§ **Edit tracking data**
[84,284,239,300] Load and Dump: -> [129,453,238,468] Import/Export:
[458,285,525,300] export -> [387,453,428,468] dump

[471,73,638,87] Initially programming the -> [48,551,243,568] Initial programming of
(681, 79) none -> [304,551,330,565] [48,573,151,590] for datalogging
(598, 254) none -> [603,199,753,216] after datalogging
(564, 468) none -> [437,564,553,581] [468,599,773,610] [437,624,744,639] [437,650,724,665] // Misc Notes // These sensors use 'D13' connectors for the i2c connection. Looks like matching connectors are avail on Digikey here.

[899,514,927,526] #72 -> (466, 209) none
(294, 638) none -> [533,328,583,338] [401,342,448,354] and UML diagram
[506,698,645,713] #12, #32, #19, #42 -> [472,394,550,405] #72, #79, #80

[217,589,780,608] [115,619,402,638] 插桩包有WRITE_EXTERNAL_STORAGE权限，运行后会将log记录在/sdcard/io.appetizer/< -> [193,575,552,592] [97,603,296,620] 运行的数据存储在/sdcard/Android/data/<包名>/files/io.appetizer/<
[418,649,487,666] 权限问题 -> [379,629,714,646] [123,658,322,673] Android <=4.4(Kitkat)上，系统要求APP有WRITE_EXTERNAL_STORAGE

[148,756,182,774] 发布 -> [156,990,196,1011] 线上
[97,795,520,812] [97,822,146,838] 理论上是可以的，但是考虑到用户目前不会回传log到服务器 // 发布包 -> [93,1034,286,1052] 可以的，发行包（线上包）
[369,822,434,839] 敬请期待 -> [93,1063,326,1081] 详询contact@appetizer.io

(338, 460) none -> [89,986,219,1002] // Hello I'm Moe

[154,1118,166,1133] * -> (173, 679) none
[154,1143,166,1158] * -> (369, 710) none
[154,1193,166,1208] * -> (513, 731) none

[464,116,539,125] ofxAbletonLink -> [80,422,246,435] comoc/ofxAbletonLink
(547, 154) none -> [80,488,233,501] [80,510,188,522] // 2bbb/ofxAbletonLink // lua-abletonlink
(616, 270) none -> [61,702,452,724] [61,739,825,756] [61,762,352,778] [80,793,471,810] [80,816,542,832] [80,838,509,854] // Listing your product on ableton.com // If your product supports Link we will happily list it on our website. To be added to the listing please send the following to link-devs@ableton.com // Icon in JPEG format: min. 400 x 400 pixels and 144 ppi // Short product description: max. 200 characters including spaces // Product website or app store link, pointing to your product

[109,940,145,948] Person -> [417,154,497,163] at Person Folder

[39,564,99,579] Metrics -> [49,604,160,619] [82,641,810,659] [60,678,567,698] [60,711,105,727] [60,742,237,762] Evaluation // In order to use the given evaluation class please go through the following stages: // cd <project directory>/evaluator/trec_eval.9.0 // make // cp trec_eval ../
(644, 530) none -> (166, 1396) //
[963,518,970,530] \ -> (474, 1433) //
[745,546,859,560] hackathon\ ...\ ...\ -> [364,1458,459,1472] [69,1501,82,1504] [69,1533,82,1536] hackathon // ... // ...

§ **Your task**
Going through the records, work out how many lines contain the word "datalogging". Please answer with the number only.

§ **Exercise solution**
2